The Three Fates of Newco and the Birth of LIDNewco

1. Risk Segmentation: By spinning off high-risk projects into independent entities, the parent company’s overall business is protected from potential negative impacts.
2. Leveraging Capital: Attracting overseas capital, such as from US dollar funds. In 2024, Chinese pharmaceutical companies obtained upfront payments of up to US$3.8 billion through NewCo deals, surpassing the amount raised through IPOs for the first time.
3. Enhanced Efficiency: For example, Koluma advanced its bispecific antibody CM336 from Phase I to Phase II clinical trials in just 18 months through a NewCo structure, nearly halving the time required compared to traditional models.
4. Ecosystem Restructuring: Traditional pharmaceutical companies (such as Hengrui) can focus on core areas, while biotechs (such as Alis) can diversify risks and achieve rapid monetization.

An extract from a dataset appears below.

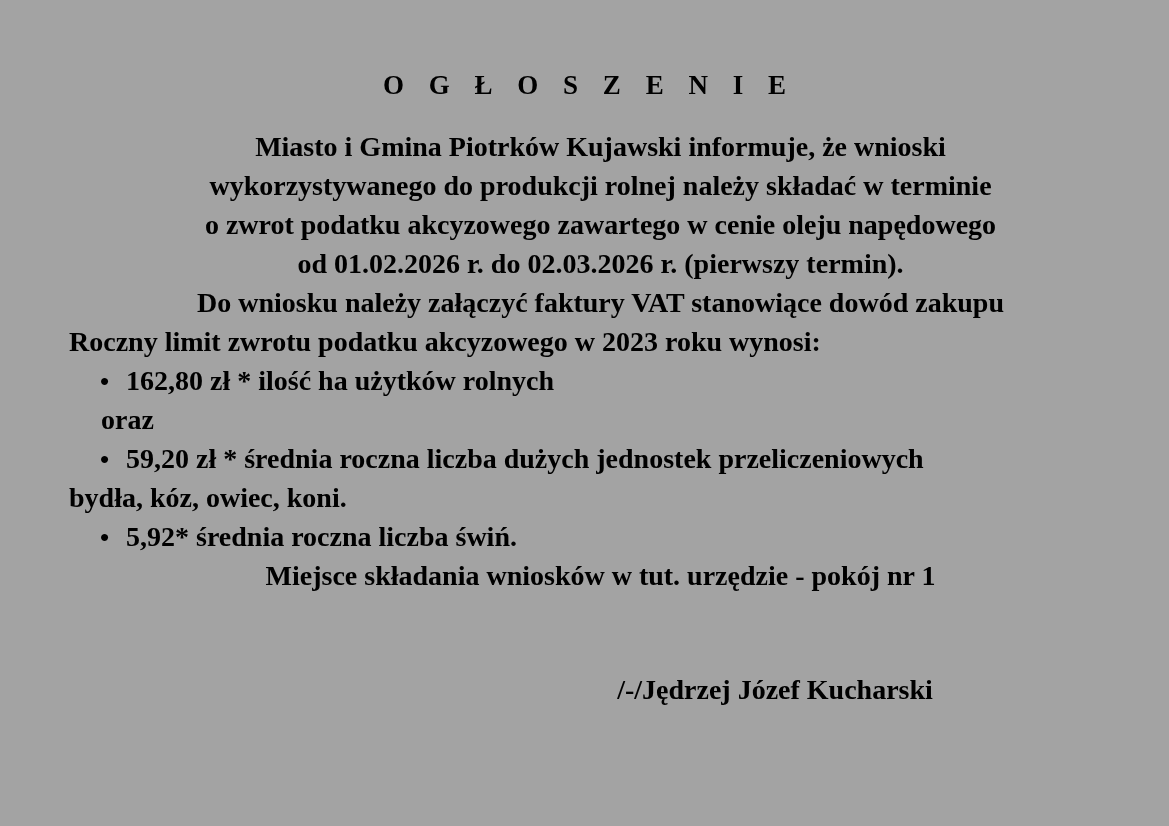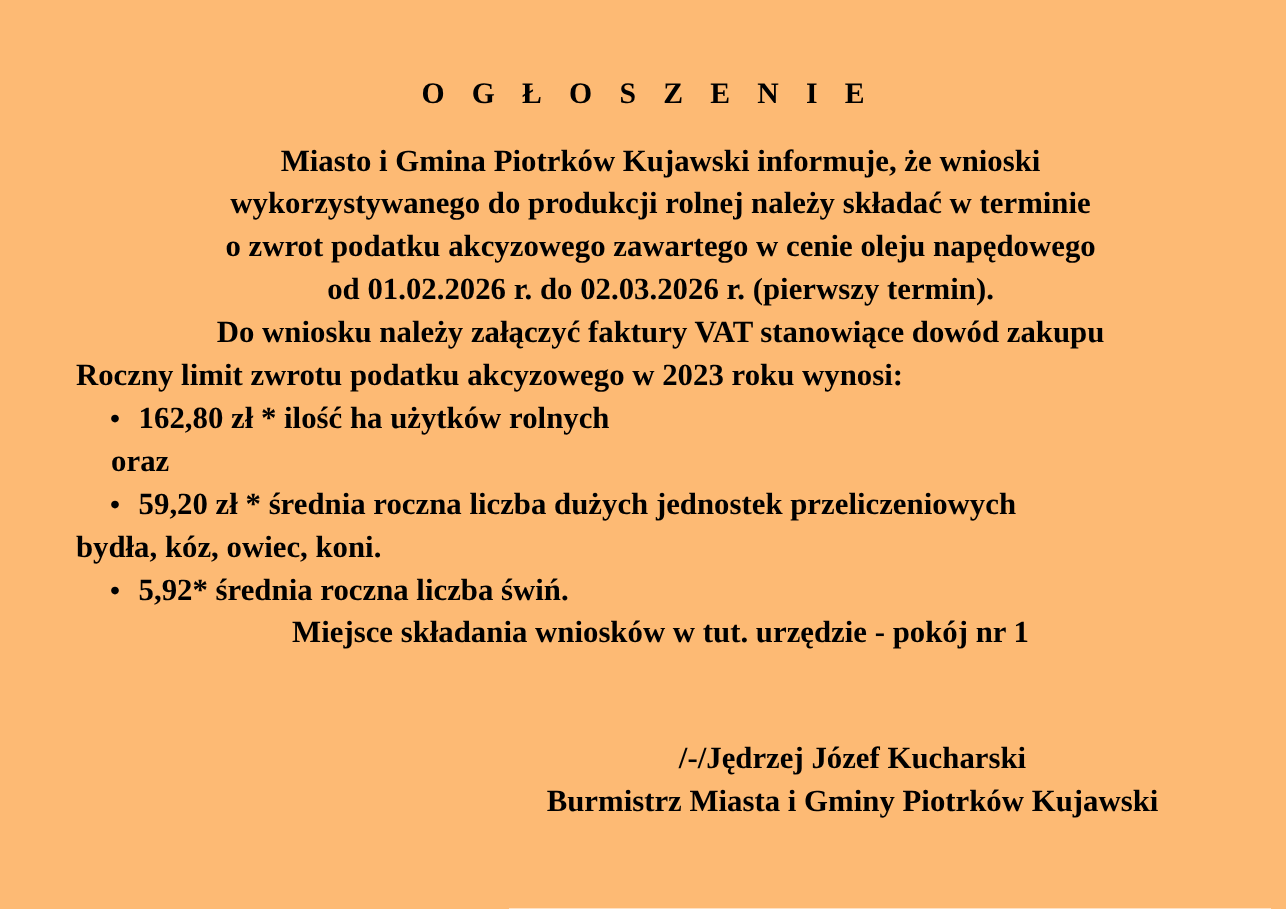"O G Ł O S" .page { background: #fdba74 -> #a3a3a3 }
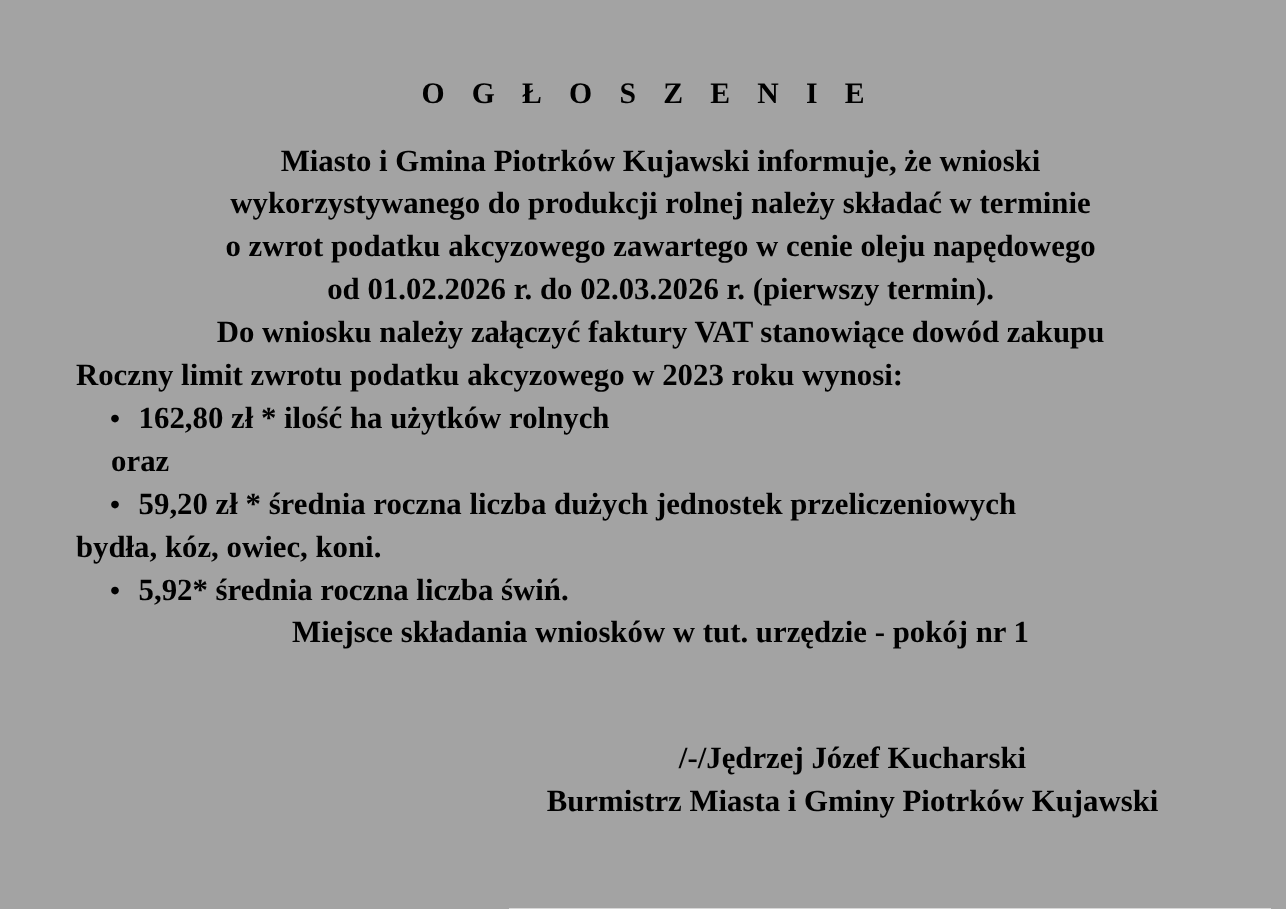"Burmistrz Miasta i Gminy Piotrków" div.sig-line { html: <div>Burmistrz Miasta i Gminy Piotrków Kujawski</div> -> none }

1. Hengrui Pharma × Hercules
   • Collaboration Content: Licensing the overseas rights of the GLP-1 innovative drug portfolio (HRS-7535/HRS-9531/HRS-4729).
   • Transaction Amount: Upfront payment of US$110 million, with a potential total deal value of US$6 billion, while Hengrui retains a 19.9% equity stake.
2. Keymed Bio Series Transactions
   • CM336 (BCMA/CD3 bispecific antibody): Licensed to Platina Medicines, with an upfront payment of US$16 million and milestone payments of US$610 million.
   • CM313 (CD38 monoclonal antibody): Licensed to Timberlyne Therapeutics, with an upfront payment of US$30 million and a 25.79% equity stake.
   • ICP-B02 (CD20×CD3 bispecific antibody): Jointly licensed to Prolium Bioscience with Innovent Biologics, with a total deal value of US$520 million.
3. Genor Bio × TRC 2004
   • Collaboration Content: Licensing the overseas rights of the CD20/CD3 bispecific antibody GB261.
   • Transaction Amount: Upfront payment in the tens of millions of US dollars, with milestone payments of US$443 million.
4. Epimab × Vignette Bio
   • Collaboration Content: Licensing the BCMA-targeted TCE bispecific antibody EMB-06.
   • Transaction Amount: Upfront payment of US$60 million, with a potential total deal value of US$575 million.
5. Harbour BioMed/Kelun Biotech × Windward Bio
   • Collaboration Content: Jointly licensing the TSLP monoclonal antibody SKB378/HBM9378.
   • Transaction Amount: Upfront payment of US$45 million, with a potential total deal value of US$970 million.
6. Sciwind Bio × Verdiva Bio
   • Collaboration Content: Licensing the oral delivery technology for GLP-1 class drugs.
   • Transaction Amount: Upfront payment of US$70 million, with a potential total deal value of US$2.4 billion.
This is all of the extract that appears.